====== AVAILABLE RECORDS ======

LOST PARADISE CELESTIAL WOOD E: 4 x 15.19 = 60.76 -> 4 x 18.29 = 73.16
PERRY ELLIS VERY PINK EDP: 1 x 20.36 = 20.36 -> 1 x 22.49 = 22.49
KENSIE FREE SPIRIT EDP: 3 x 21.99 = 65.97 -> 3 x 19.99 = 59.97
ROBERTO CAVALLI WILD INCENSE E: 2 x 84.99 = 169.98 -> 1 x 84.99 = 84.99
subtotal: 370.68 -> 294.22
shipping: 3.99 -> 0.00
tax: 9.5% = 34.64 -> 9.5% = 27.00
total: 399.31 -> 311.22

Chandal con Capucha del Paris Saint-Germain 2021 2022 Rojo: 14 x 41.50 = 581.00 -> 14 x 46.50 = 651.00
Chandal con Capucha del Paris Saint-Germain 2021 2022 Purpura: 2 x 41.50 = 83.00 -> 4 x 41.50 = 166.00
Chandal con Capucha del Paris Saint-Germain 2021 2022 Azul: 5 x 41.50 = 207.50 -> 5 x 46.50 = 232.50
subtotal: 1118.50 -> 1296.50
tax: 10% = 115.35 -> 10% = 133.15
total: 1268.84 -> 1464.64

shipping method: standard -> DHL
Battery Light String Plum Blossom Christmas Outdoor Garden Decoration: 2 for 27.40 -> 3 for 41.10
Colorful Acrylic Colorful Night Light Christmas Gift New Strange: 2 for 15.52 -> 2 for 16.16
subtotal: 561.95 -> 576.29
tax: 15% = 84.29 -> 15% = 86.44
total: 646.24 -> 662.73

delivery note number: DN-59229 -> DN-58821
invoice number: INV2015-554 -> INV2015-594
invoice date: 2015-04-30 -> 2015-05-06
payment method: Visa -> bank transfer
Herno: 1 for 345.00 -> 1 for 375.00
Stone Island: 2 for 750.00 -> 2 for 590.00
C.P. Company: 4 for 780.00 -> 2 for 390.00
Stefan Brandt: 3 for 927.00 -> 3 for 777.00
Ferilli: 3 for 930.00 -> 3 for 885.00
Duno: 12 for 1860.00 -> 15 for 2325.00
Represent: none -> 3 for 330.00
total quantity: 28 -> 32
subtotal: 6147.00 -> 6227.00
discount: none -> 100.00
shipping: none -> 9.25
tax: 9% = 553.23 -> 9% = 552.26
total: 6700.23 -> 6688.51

======

REQUIRED ACTION → Please output an exact copy of the lines above, from the opening line of the data down to the line that contains "tax: 9.5% = 34.64 -> 9.5% = 27.00".

EXPECTED ANSWER →
LOST PARADISE CELESTIAL WOOD E: 4 x 15.19 = 60.76 -> 4 x 18.29 = 73.16
PERRY ELLIS VERY PINK EDP: 1 x 20.36 = 20.36 -> 1 x 22.49 = 22.49
KENSIE FREE SPIRIT EDP: 3 x 21.99 = 65.97 -> 3 x 19.99 = 59.97
ROBERTO CAVALLI WILD INCENSE E: 2 x 84.99 = 169.98 -> 1 x 84.99 = 84.99
subtotal: 370.68 -> 294.22
shipping: 3.99 -> 0.00
tax: 9.5% = 34.64 -> 9.5% = 27.00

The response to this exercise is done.